La limitación de daños apuntada ha de acompañarse, como se avanzaba, de decisiones dirigidas a la generación de actividad económica y de empleo. La senda del trabajo sin derechos no debería volver a recorrerse. El abaratamiento del coste laboral empresarial, coyuntural o estructural, que recaiga en exclusiva en los trabajadores es, a mi juicio, mal principio para orientar las reformas laborales. También debe evitarse el debilitamiento de la negociación colectiva sectorial para impedir el indeseable “dumping social intrasectorial”. Por tanto, los mayores incentivos (en forma de subvenciones a la contratación, préstamos avalados, bonificaciones fiscales, etc.) para la creación de “nueva” actividad económica y “nuevos” empleos deberán vincularse a sectores de especial valor añadido y a empleos de calidad. Tendrán que alinearse con los posibles condicionantes (transiciones digital y verde, etc.) de la Unión Europea para el recurso a su fondo para la recuperación. Precisamente la ayuda europea será determinante para poder abordar con solvencia las dos operaciones descritas, de contención e impulso; puesto que la mayoría de las propuestas se concretan, en términos presupuestarios, en un aumento del gasto público y en una disminución de los ingresos. En este contexto, las políticas activas de empleo autonómicas deben ocupar un papel protagonista.
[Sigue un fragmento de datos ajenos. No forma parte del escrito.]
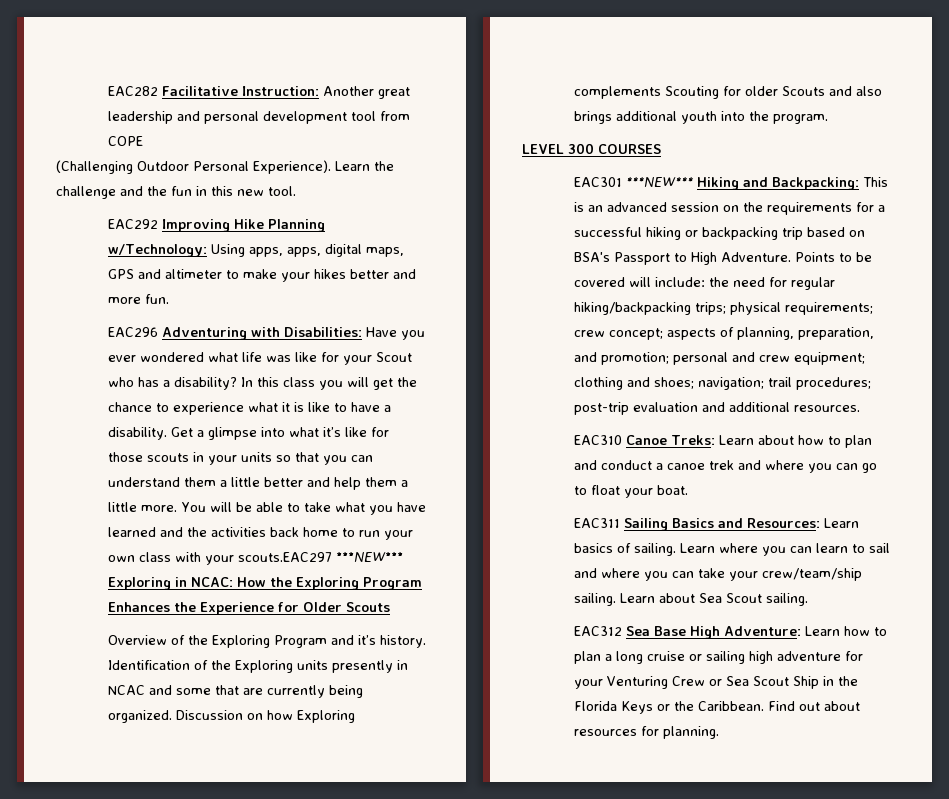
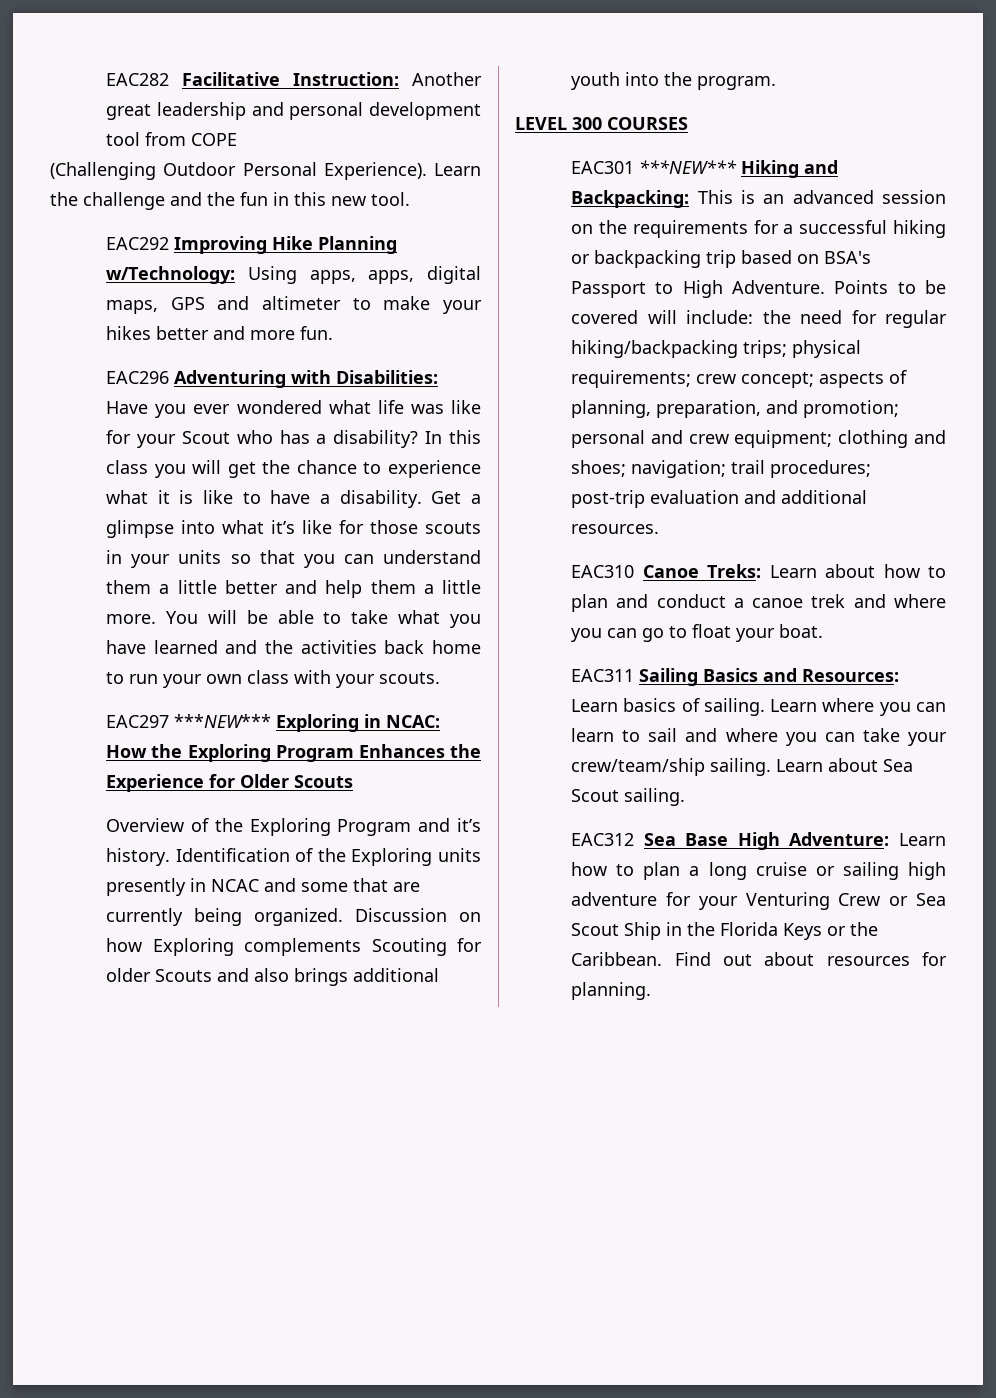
- You will be able to take what you have learned and the activities back home to run your own class with your scouts.EAC297 ***NEW*** Exploring in NCAC: How the Exploring Program Enhances the Experience for Older Scouts
+ You will be able to take what you have learned and the activities back home to run your own class with your scouts.
+ EAC297 ***NEW*** Exploring in NCAC: How the Exploring Program Enhances the Experience for Older Scouts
El equilibrio “social” respecto a los incentivos económicos se logrará mediante el establecimiento de una renta de ciudadanía o ingreso mínimo vital. Su adecuado encaje en el ecosistema de la asistencia social evitará la exclusión social de los que saldrán peor parados de esta crisis (y de las venideras).
Los prefijos co- y con- significan «’reunión’, ‘cooperación’ o ‘agregación’» (Diccionario RAE). No debe extrañar que “consenso político”, “concertación social” (abordada con maestría por el profesor Palomeque en el segundo número de estos Cuadernos) y “cogobernanza territorial” sean esenciales (¡y de difícil consecución en momentos de incertidumbre e inestabilidad política!) para la definición, aplicación y evaluación de las soluciones normativas sugeridas. Castilla y León está llamada a ser un referente en los tres ámbitos. Así sea.